Nicknames

Incontrovertibly the greatest nickname in history is The Snodgering Blee, Charles Dickens’ name for his eldest son, Charley. Some further inventive handles:

  • Thorpedo – Australian swimmer Ian Thorpe
  • Bathing Towel – Robert Baden-Powell
  • “Chariots” – English former rugby league and rugby union footballer Martin Offiah
  • “Singing” – Spanish cyclist Miguel Indurain
  • Attila the Hen – Margaret Thatcher
  • The Prince of Whales – George, Prince of Wales, later George IV (Leigh Hunt was sent to prison for calling him “a corpulent man of fifty”)

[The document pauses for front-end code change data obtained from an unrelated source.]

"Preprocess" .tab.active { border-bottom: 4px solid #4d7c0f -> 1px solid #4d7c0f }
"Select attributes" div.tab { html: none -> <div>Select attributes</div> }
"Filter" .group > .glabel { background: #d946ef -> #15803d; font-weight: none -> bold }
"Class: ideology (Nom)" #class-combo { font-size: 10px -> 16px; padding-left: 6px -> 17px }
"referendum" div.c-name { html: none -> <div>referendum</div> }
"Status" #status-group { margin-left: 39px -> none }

  • The Lizard of Oz – former Australian prime minister Paul Keating, after putting his arm around the queen in 1992
  • The Ambling Alp – Italian boxer Primo Carnera (6’5″, 260 lbs.)

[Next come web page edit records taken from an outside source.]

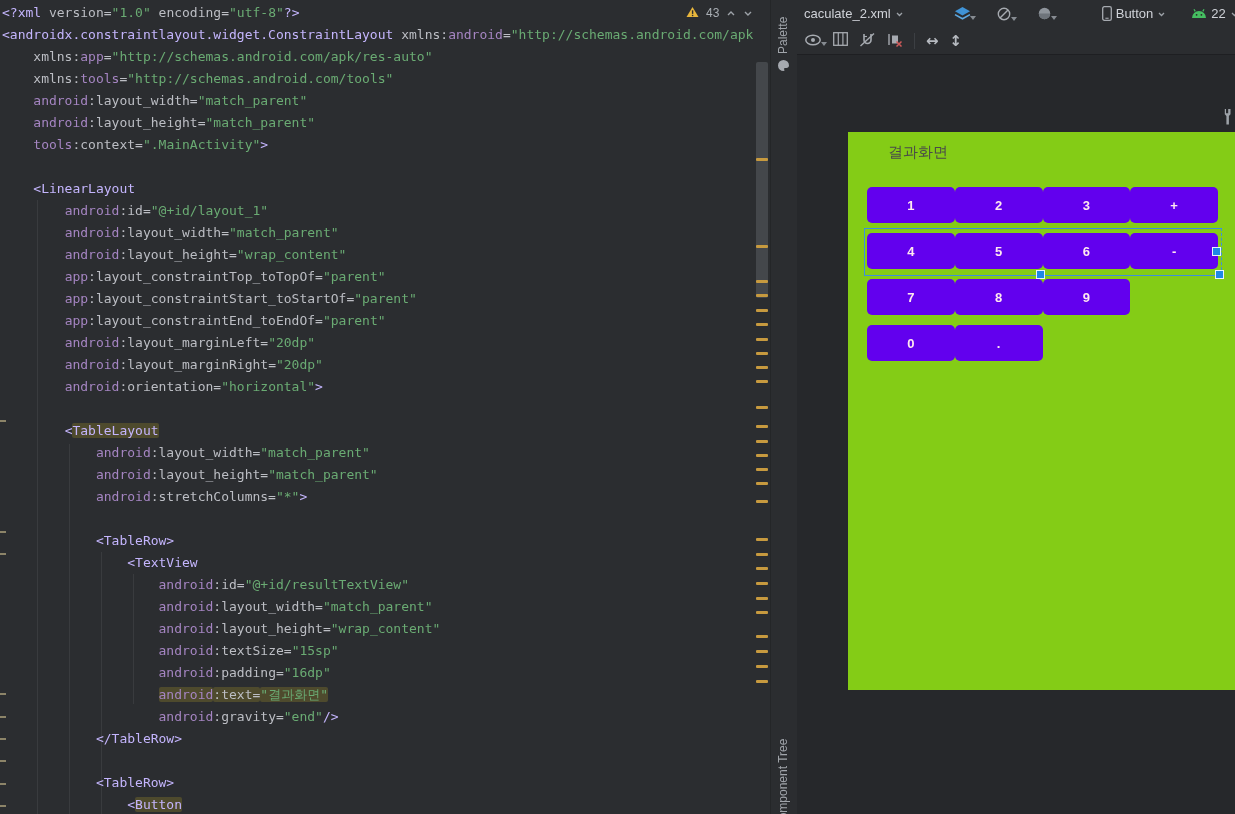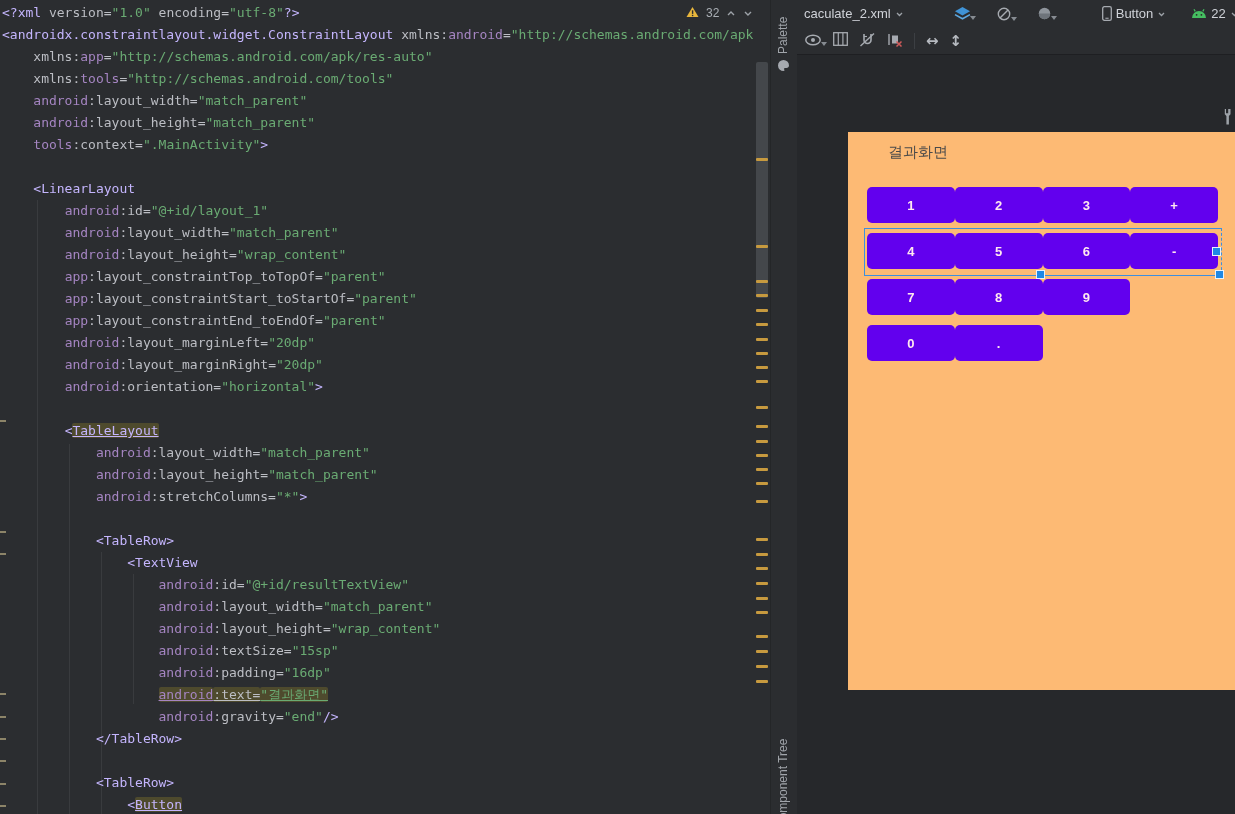"32" span { text: 32 -> 43 }
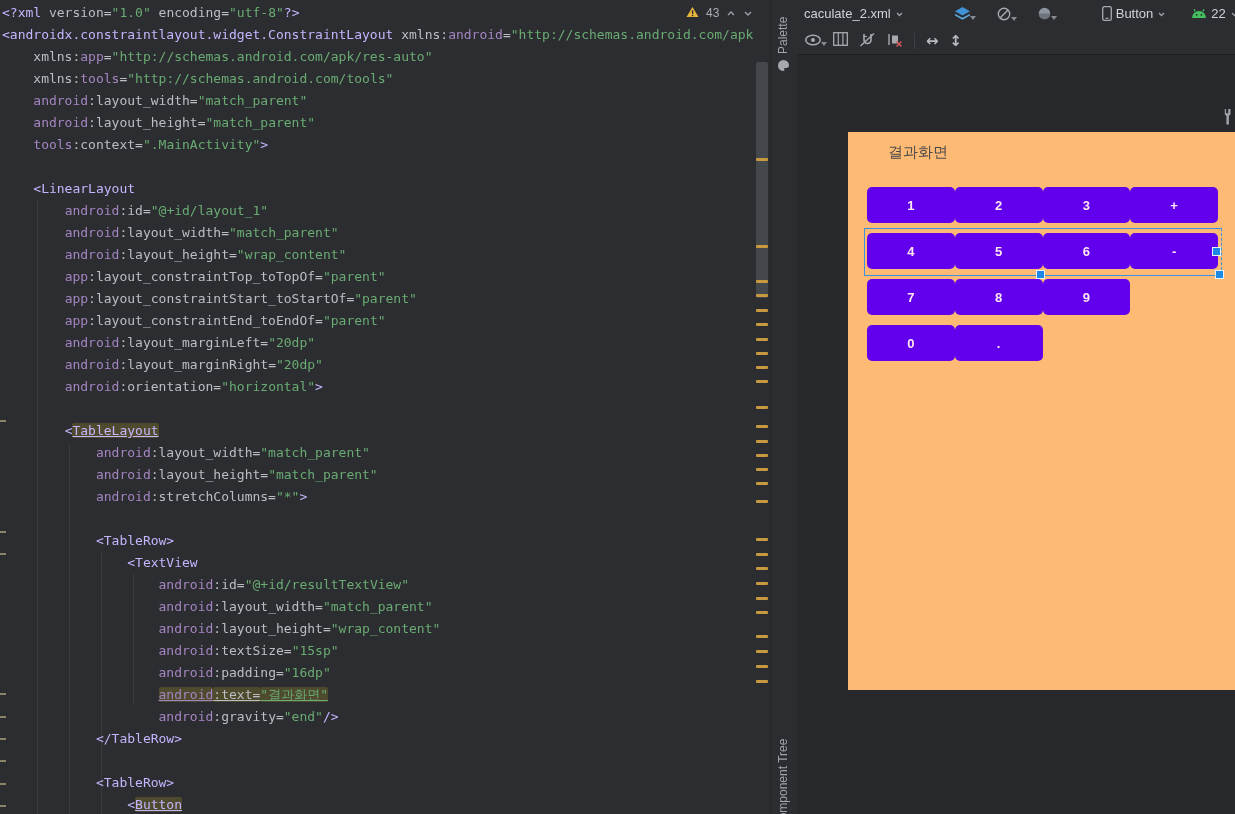"결과화면" .canvas { background: #fdba74 -> #84cc16 }
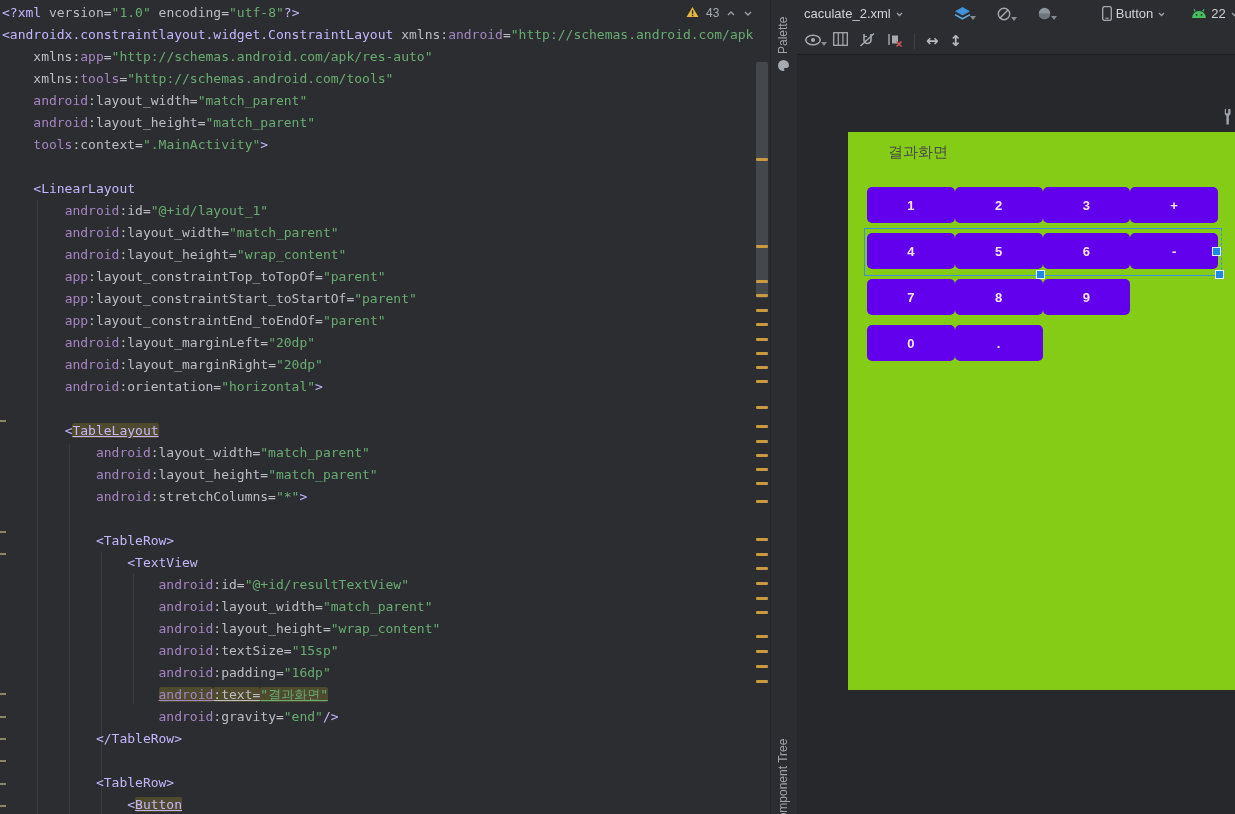"TableLayout" .hl { text-decoration: underline -> none }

  • Starvation Dundas – British Tory politician Henry Dundas, who said in a 1775 debate that he was “afraid” that a bruited famine in the American colonies “would not be produced” by a trade-restricting bill

The Doubleday publishing company was founded in 1897 by Frank Nelson Doubleday, whose initials inevitably led Rudyard Kipling to dub him “effendi.” In Ogden Nash, Douglas M. Parker says this was “a nickname he would carry for his entire career.”